9. It is, therefore, evident that the Special Court will conduct the trial of both the scheduled offence (on an application filed by the competent officer of the Enforcement Directorate to commit the case to Special Court) and money-laundering offences simultaneously and that the Special Court while trying the scheduled offence or the offence of money-laundering offences shall hold trial in accordance with Code of Criminal Procedure.In view of the above legal provision, let us assume a situation where a Special Court, conducting the trials pertaining to the scheduled offence and money-laundering offences under section 44 of PMLA, adjudicated the money-laundering offence first and on conclusion of trial holds that an offence of money-laundering has been committed and orders for confiscation of properties and convicted the person under Section 4 of PMLA. Subsequently, the same Special Court adjudicated the scheduled offence and on conclusion of trial pertaining to scheduled offence discharges/ acquit the said person. In such a situation, the findings of the Special Court in respect of offence of money-laundering would become infructuous in view, of the observations of the Hon'ble Supreme Court highlighted at para 6 above.The above, cited findings of the Hon'ble Supreme Court necessitates the authorities to await the verdict of the scheduled offence before filing the complaint in the Special Court for initiating the trial pertaining to money-laundering offence.This can be done in two ways- to await the trial court verdict pertaining to scheduled offence by deferring filing of application before the PMLA court for committing the case to Special Court, or praying the Special Court to decide the scheduled offence first. Therefore, it can be concluded that the trial of scheduled offence should precede the money-laundering for the above cited reasons.

10. Further, the Hon'ble Supreme Court in the case of Parvathi Kollur Vs. State by Directorate of Enforcement 2022 Live Law (SC) 688 = 2022-TIOL-72-SC-PMLA relied upon the Hon'ble Supreme Court decision of Vijay Madanlal Choudhary & Ors. Vs. Union of India & Ors. reported in 2022-TIOL-60-SC-PMLA-LB reiterated that a person acquitted of scheduled offence cannot be prosecuted under Prevention of Money-Laundering Act, 2002.

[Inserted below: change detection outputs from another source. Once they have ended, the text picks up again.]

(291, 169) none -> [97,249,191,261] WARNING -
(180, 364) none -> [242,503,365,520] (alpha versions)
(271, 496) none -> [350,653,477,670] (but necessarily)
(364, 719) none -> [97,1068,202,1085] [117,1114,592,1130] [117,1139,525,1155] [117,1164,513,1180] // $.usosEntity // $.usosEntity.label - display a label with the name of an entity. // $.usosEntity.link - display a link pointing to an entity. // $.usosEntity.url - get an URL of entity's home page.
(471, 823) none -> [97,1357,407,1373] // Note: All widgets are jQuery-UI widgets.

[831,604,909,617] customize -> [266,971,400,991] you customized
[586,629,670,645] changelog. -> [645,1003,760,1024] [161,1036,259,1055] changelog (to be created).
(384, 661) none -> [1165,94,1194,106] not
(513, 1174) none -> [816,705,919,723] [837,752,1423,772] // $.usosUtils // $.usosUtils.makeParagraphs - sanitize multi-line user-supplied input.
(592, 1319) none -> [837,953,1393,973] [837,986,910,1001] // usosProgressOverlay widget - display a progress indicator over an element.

11.Thus, we can conclude that the Judgement of Hon'ble Supreme Court in the matter of Vijay Madanlal& others Vs Union of India has no impact on on Section 8(3)(b) of PMLA and Section 44. However, it can beinferred that the trial of money-laundering should await the outcome of scheduled offence trial in view of Hon'ble Supreme Courts observations mentioned above. The above observations of the Supreme Court attained finality as review of the said observation was not accepted.

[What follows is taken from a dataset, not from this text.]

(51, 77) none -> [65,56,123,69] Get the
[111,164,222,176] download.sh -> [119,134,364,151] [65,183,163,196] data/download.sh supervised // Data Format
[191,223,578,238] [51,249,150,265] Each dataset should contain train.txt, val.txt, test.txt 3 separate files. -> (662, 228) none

[The author is Commissioner of Customs & Indirect Taxes (Retd) and the views expressed are strictly personal.]

1. Substituted for "Proceeds of Crime and project projecting" by the prevention of Money-Laundering (Amdt.) Act, 2012 (2 of 2013), dt. 03.01.2013 w.e.f. 15.02.2013, vide 50 343 (E) at 08.02.2013.

2. Inserted by Finance Act 2015 w.e.f. 14.05.2015.

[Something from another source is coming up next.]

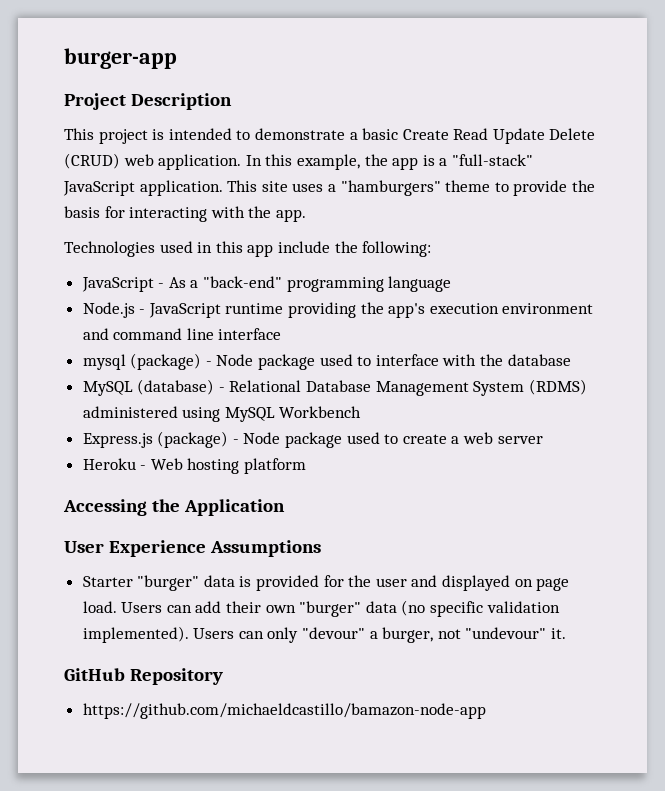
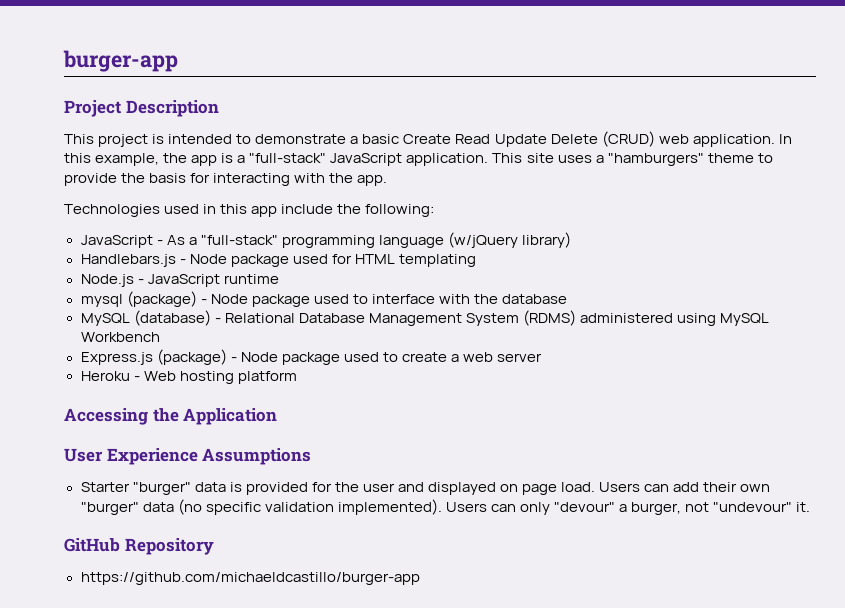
[203,276,283,288] "back-end" -> [200,235,278,245] "full-stack"
[82,302,594,318] [82,328,282,340] // Node.js - JavaScript runtime providing the app's execution environment and command line interface -> [447,232,571,248] [80,254,476,267] [80,274,279,287] (w/jQuery library) // Handlebars.js - Node package used for HTML templating // Node.js - JavaScript runtime
[82,703,486,719] https://github.com/michaeldcastillo/bamazon-node-app -> [80,572,420,585] https://github.com/michaeldcastillo/burger-app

3. Inserted by Finance Act, 2018 (Act of 13 of 2018) dt. 29.03.2018 w.e.f. 19.04.2018 vide USR 383(E) dt. 19.04.2018.

4. Substituted by the Prevention of Money-Laundering (Amdt.), Act 2012 (2 of 13), dt. 03.01.2013 w.e.f. 15.02.2013 vide 50 343(E) dt. 08.02.2013.

5. Substituted for "offence under Section 3" by the Prevention of Money-Laundering (Amdt.) Act of 2009 (21 of 2009) dt. 06.03.2009 w.e.f. 01.06.2009.

6. Substituted for "Adjudicating Authority" by Finance Act, 2015, w.e.f. 14.05.2015.

7. Inserted by the Prevention of Money-Laundering (Amdt.) Act, 2012 (2 of 2013), dt. 03.01.2013. w.e.f. 15.02.2013.